Correlation Between GreenX Metals and AMP
Can any of the company-specific risk be diversified away by investing in both GreenX Metals and AMP at the same time? Although using a correlation coefficient on its own may not help to predict future stock returns, this module helps to understand the diversifiable risk of combining GreenX Metals and AMP into the same portfolio, which is an essential part of the fundamental portfolio management process.
By analyzing existing cross correlation between GreenX Metals and AMP, you can compare the effects of market volatilities on GreenX Metals and AMP and check how they will diversify away market risk if combined in the same portfolio for a given time horizon. You can also utilize pair trading strategies of matching a long position in GreenX Metals with a short position of AMP. Check out your portfolio center. Please also check ongoing floating volatility patterns of GreenX Metals and AMP.
Diversification Opportunities for GreenX Metals and AMP
0.1 | Correlation Coefficient |
Average diversification
The 3 months correlation between GreenX and AMP is 0.1. Overlapping area represents the amount of risk that can be diversified away by holding GreenX Metals and AMP in the same portfolio, assuming nothing else is changed. The correlation between historical prices or returns on AMP and GreenX Metals is a relative statistical measure of the degree to which these equity instruments tend to move together. The correlation coefficient measures the extent to which returns on GreenX Metals are associated (or correlated) with AMP. Values of the correlation coefficient range from -1 to +1, where. The correlation of zero (0) is possible when the price movement of AMP has no effect on the direction of GreenX Metals i.e., GreenX Metals and AMP go up and down completely randomly.

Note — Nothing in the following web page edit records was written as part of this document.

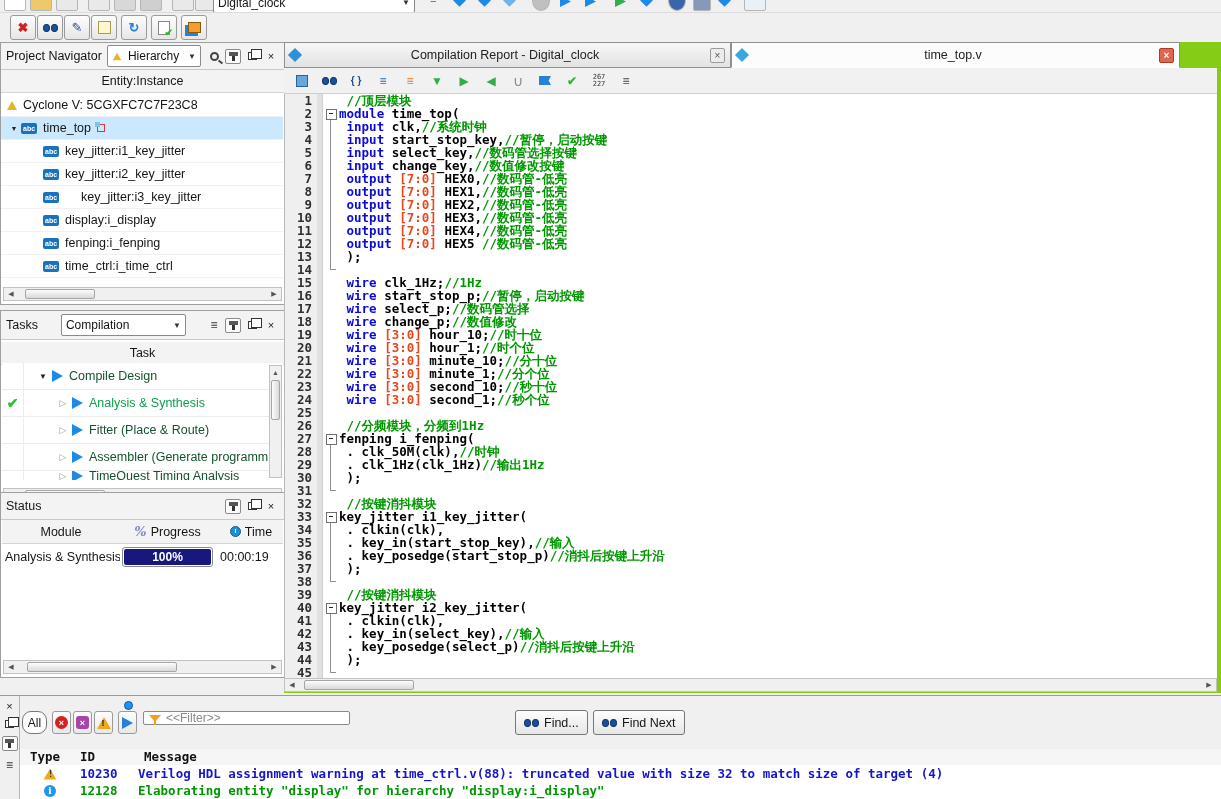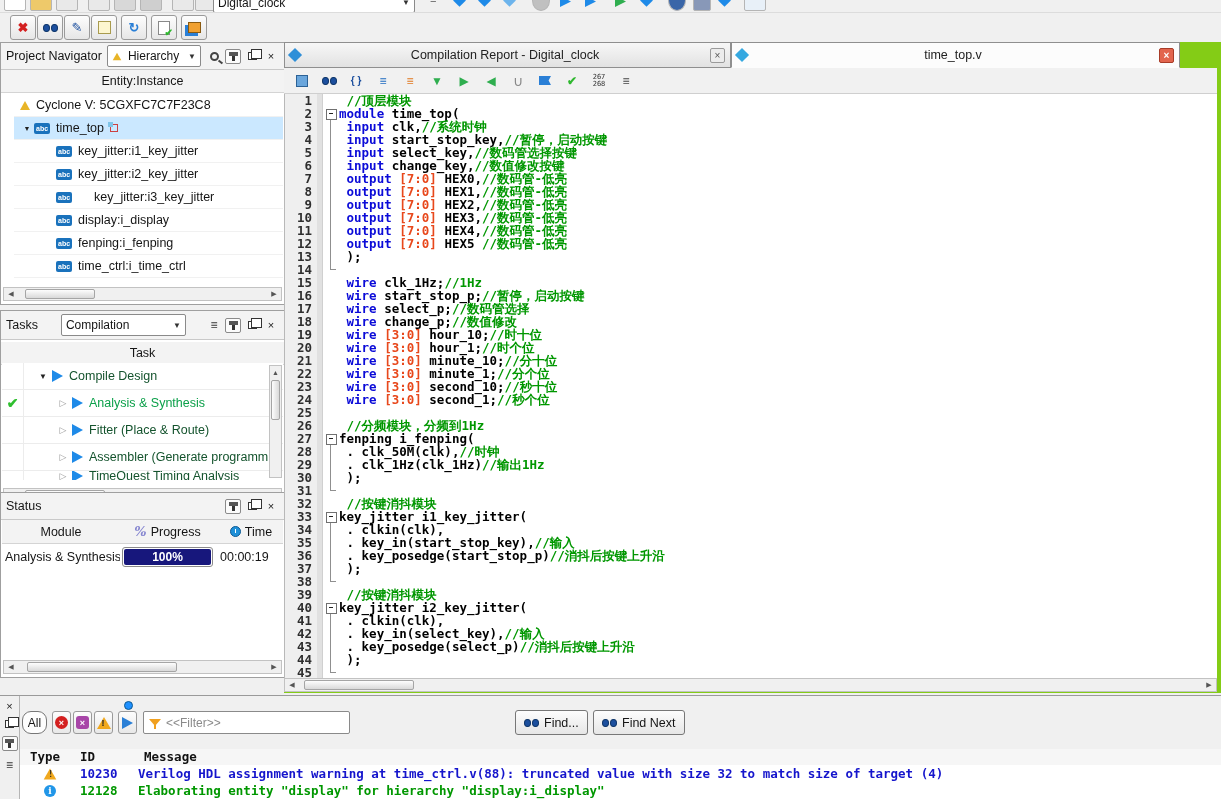"268" span { text: 268 -> 227 }
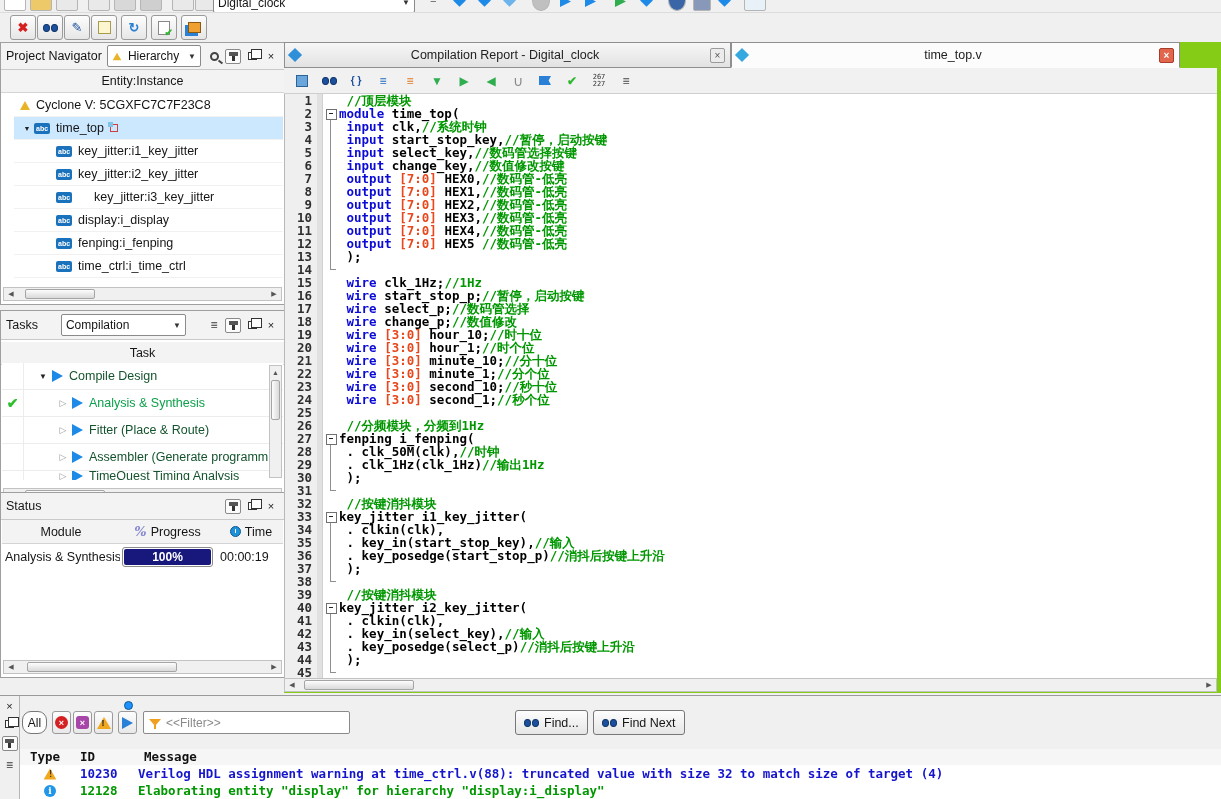"Cyclone V: 5CGXFC7C7F23C8" #navtree { left: 13px -> 0 }
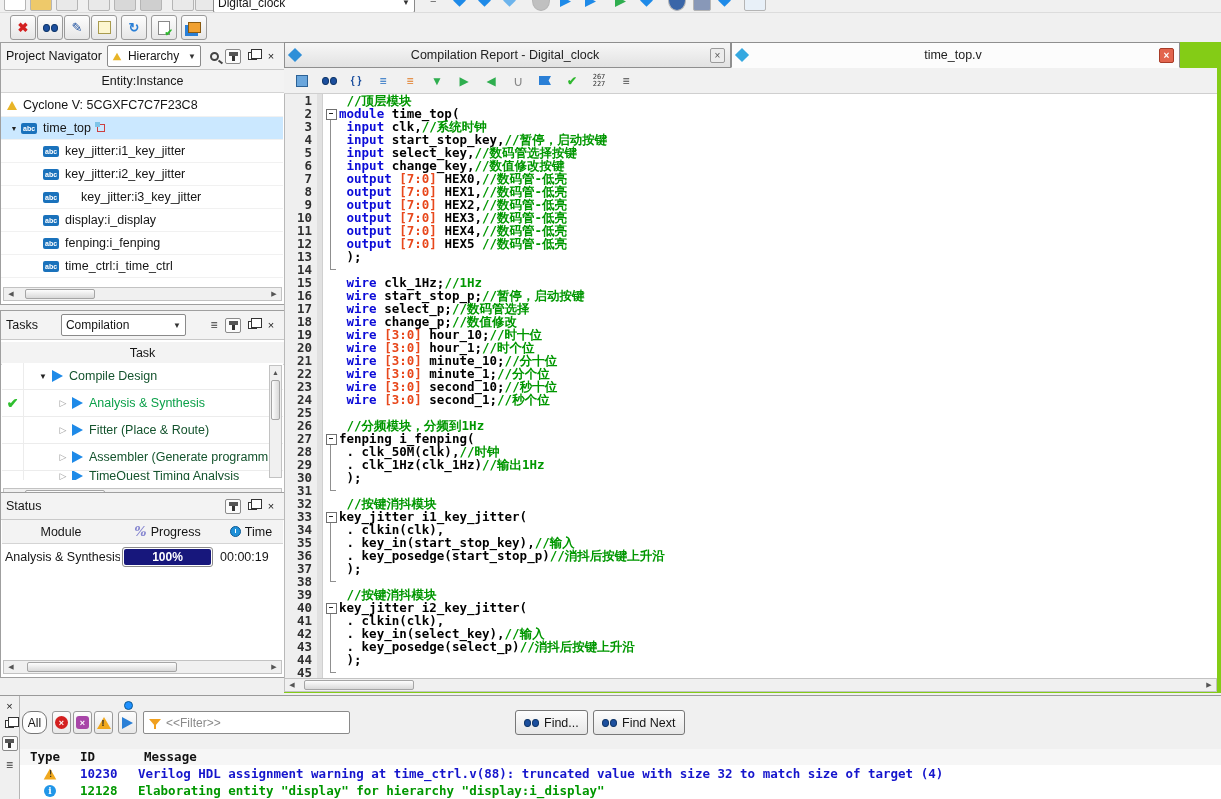"<<Filter>>" .filterbox { height: 23px -> 14px }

Pair Corralation between GreenX Metals and AMP
Assuming the 90 days trading horizon GreenX Metals is expected to under-perform the AMP. In addition to that, GreenX Metals is 1.97 times more volatile than AMP. It trades about -0.27 of its total potential returns per unit of risk. AMP is currently generating about 0.3 per unit of volatility. If you would invest 145.00 in AMP on September 4, 2024 and sell it today you would earn a total of 13.00 from holding AMP or generate 8.97% return on investment over 90 days.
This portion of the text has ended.